[MATERIAL TO PROCESS — start]

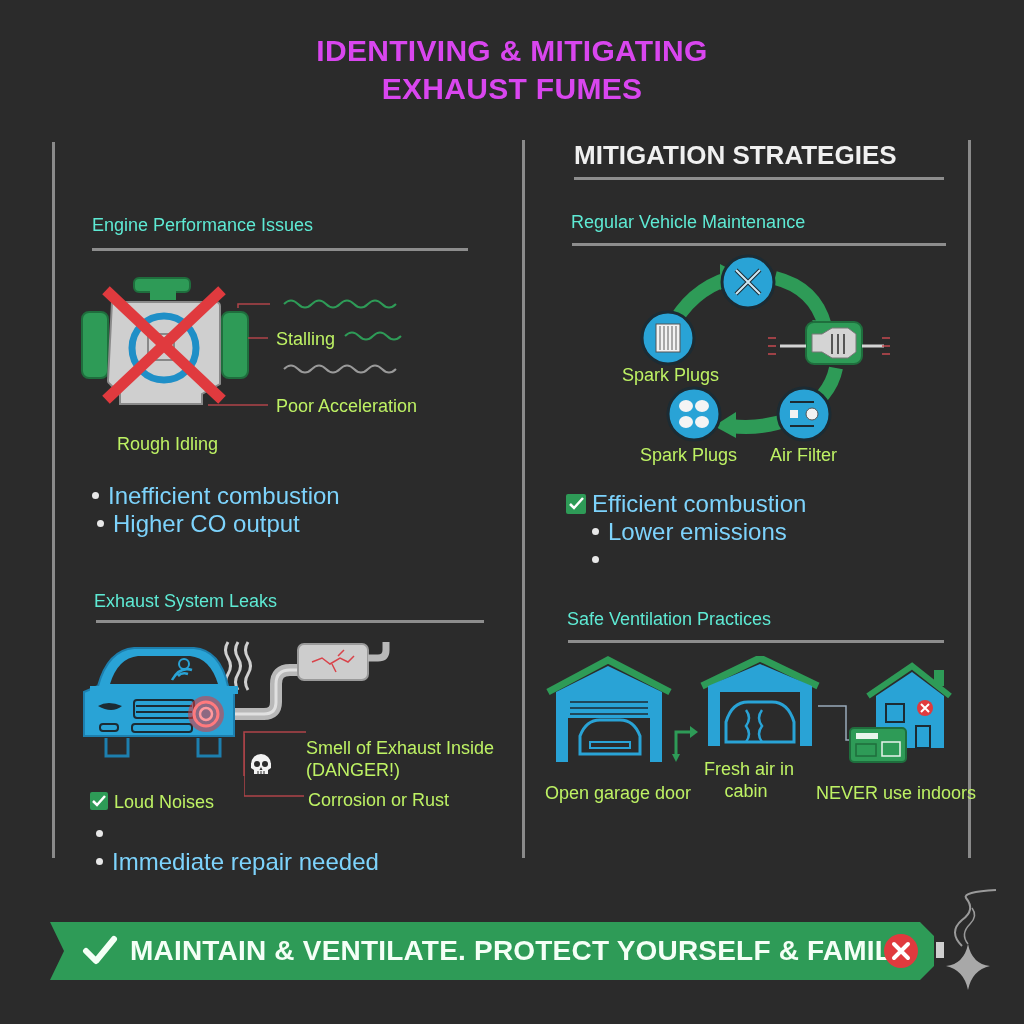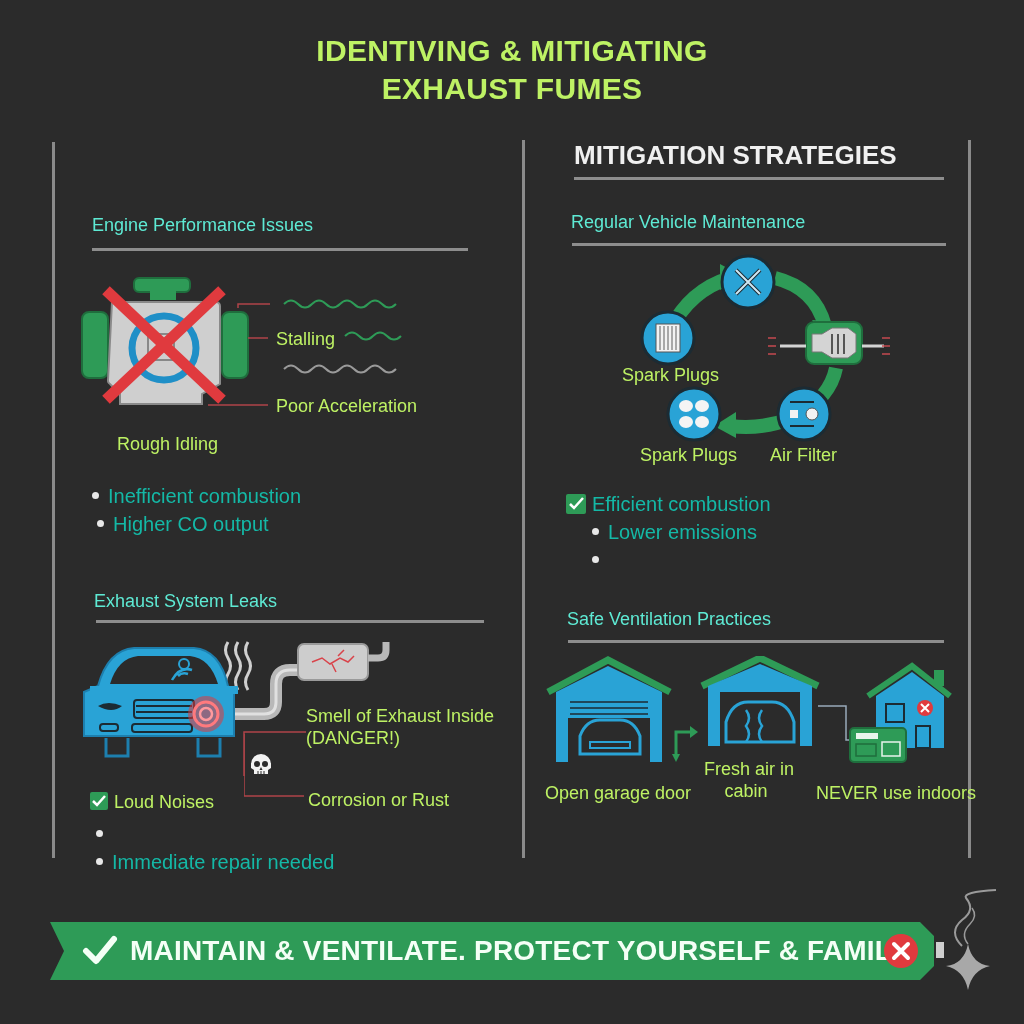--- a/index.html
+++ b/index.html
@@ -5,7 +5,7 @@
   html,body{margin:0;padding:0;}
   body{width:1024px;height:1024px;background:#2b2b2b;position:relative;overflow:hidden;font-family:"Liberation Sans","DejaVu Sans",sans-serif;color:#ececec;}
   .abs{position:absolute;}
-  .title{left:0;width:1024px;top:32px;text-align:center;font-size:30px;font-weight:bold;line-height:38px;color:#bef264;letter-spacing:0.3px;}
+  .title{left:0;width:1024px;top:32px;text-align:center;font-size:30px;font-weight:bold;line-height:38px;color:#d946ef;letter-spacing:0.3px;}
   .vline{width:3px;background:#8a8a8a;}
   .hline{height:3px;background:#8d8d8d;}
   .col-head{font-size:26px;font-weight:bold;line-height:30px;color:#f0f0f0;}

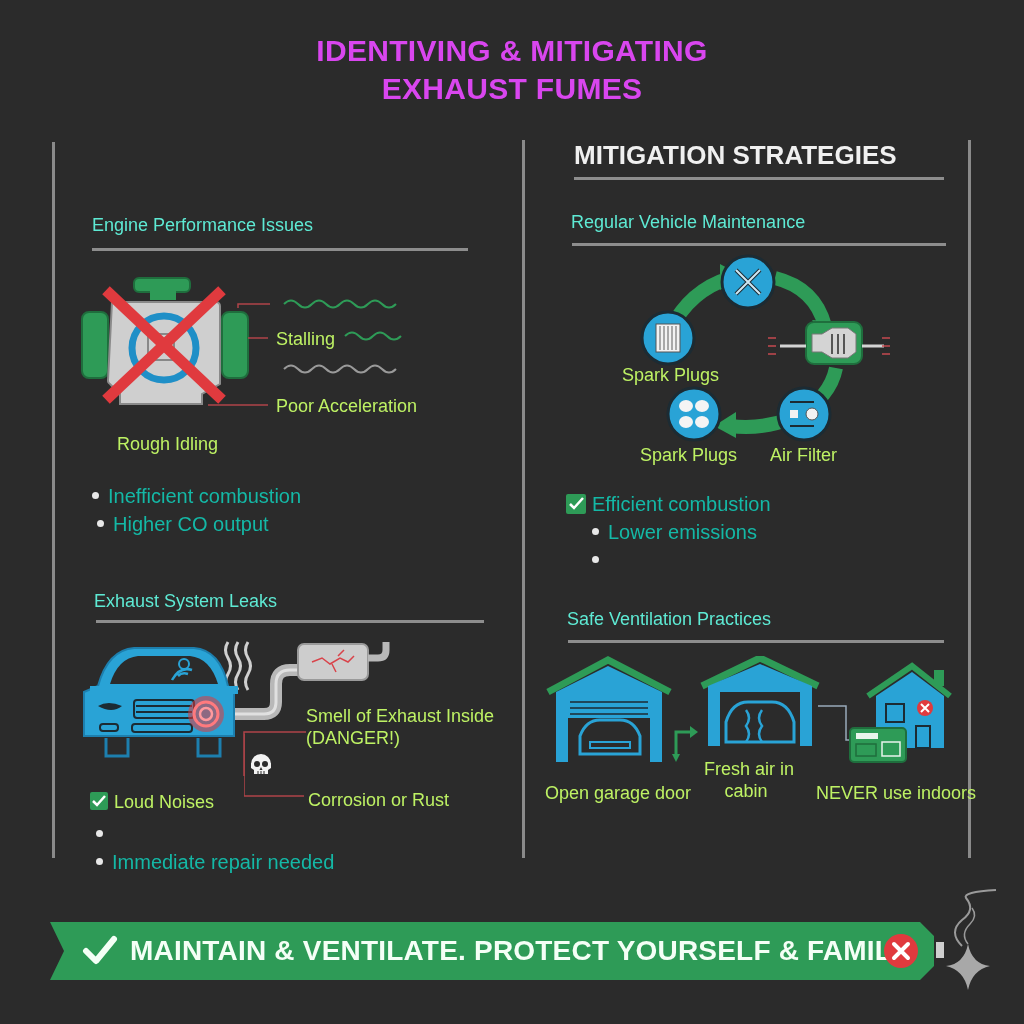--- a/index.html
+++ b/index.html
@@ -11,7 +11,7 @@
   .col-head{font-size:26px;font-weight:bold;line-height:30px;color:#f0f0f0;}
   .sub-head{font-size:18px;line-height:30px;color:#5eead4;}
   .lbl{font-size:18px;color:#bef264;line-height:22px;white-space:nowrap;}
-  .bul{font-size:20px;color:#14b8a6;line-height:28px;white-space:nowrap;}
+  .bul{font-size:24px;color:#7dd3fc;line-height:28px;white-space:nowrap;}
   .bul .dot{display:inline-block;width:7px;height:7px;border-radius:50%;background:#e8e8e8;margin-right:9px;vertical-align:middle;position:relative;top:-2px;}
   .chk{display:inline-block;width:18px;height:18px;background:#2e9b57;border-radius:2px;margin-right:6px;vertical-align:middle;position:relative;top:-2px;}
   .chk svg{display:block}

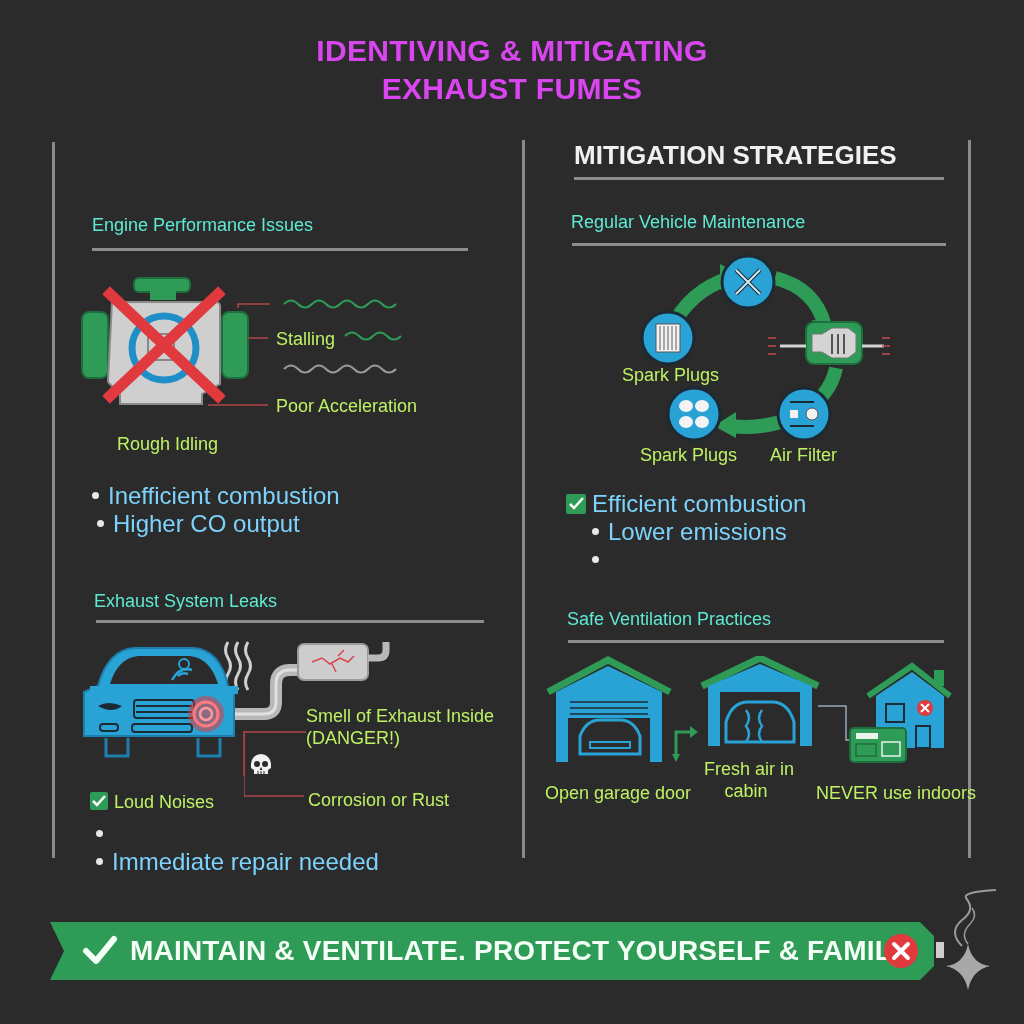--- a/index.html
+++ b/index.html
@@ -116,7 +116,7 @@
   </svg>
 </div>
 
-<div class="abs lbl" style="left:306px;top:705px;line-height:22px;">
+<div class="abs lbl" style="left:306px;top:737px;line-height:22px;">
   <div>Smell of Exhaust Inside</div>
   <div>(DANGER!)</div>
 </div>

[MATERIAL TO PROCESS — finish]
[MATERIAL TO PROCESS — start]

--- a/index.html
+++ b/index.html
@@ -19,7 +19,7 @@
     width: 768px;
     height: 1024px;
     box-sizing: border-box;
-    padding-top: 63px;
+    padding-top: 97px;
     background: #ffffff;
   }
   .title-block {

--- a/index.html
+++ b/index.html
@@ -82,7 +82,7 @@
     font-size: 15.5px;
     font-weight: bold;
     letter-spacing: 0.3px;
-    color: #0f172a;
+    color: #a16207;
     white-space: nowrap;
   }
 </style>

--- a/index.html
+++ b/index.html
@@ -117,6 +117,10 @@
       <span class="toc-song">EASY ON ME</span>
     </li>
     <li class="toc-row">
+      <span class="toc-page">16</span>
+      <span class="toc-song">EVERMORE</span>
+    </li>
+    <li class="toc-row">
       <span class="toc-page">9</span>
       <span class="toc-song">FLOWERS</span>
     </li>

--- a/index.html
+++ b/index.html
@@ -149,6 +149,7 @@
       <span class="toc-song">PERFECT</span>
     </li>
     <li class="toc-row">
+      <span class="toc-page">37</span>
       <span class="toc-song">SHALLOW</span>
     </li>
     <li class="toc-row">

[MATERIAL TO PROCESS — finish]

### TASK ITEM
Within the records above, count the lines that contain "padding" and give the number with nothing added.

### TASK RESPONSE
3